The cover essay in the new issue of the Weekly Standard is University of Colorado law professor Robert F. Nagel’s very interesting piece titled “The Incivility Epidemic: How the Supreme Court’s defamation decisions coarsened our public life.” Nagel argues that the line of modern defamation cases beginning with the Supreme Court’s 1964 decision in New York Times v. Sullivan rests on a “clear but false dichotomy” between the “individual’s personal interest in reputation” and the “public’s interest in a robust system of free expression”:
What the Court missed in its eagerness to limit protections for reputation is the fact that those protections serve both private interests and free speech interests.
Consider, for example, the incentives that traditional protections against defamation created for active participation in public life.
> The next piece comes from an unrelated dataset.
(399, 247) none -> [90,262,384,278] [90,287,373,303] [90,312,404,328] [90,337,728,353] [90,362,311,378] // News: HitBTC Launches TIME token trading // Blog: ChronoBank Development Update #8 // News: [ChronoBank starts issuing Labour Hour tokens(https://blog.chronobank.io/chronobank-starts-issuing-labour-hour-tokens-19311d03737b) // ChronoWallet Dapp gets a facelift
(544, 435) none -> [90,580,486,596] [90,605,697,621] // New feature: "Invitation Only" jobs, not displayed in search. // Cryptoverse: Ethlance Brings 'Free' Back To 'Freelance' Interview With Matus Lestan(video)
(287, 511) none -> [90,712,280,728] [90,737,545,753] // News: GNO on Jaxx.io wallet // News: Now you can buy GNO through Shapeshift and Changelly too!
Because those protections were not diminished when a person held governmental office or became active in public debate, people who sought that kind of prominence paid no special reputational price. In its defamation decisions, the Court saw that traditional defamation law discouraged certain kinds of criticisms of people in public roles, but it did not see how this very fact encouraged active engagement in political affairs.
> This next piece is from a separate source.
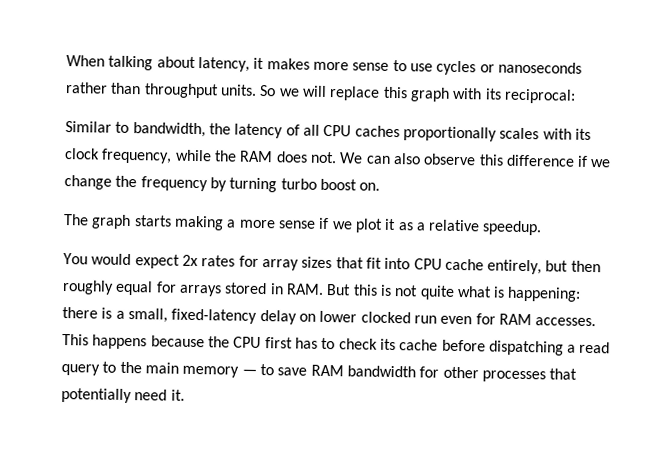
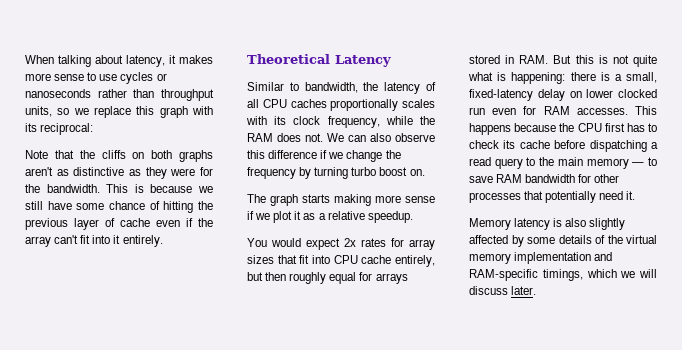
[219,84,327,97] units. So we will -> [25,106,89,117] units, so we
(576, 96) none -> [25,150,213,162] [25,167,213,179] [25,184,213,193] [25,201,213,213] [25,218,213,230] [25,235,163,247] [247,54,391,67] // Note that the cliffs on both graphs aren't as distinctive as they were for the bandwidth. This is because we still have some chance of hitting the previous layer of cache even if the array can't fit into it entirely. // Theoretical Latency
[226,219,237,228] a -> (371, 200) none
(185, 395) none -> [469,218,626,230] [469,235,657,247] [469,252,613,264] [469,269,657,281] [469,286,537,295] // Memory latency is also slightly affected by some details of the virtual memory implementation and RAM-specific timings, which we will discuss later.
Further, whereas traditional defamation law “encouraged the kind of careful research and fact-gathering that could provide a defense to a defamation claim,” the Sullivan scheme provides very different incentives:
That scheme protects defamatory statements unless the speaker acted with “knowing or reckless disregard for the truth.” In many situations this means, perversely, that the more the speaker knows, the more he risks liability. So the Sullivan standard contains its own disincentives to speech. It can discourage the impulse to investigate further and thus to write more fully and more accurately.
There’s much more as well. As his subtitle indicates, Nagel’s bottom line is that the Court’s invention of modern defamation law has sacrificed “quality, deliberation, and responsibility” in favor of “volume, speed, and audacity” and thereby degraded American political discourse.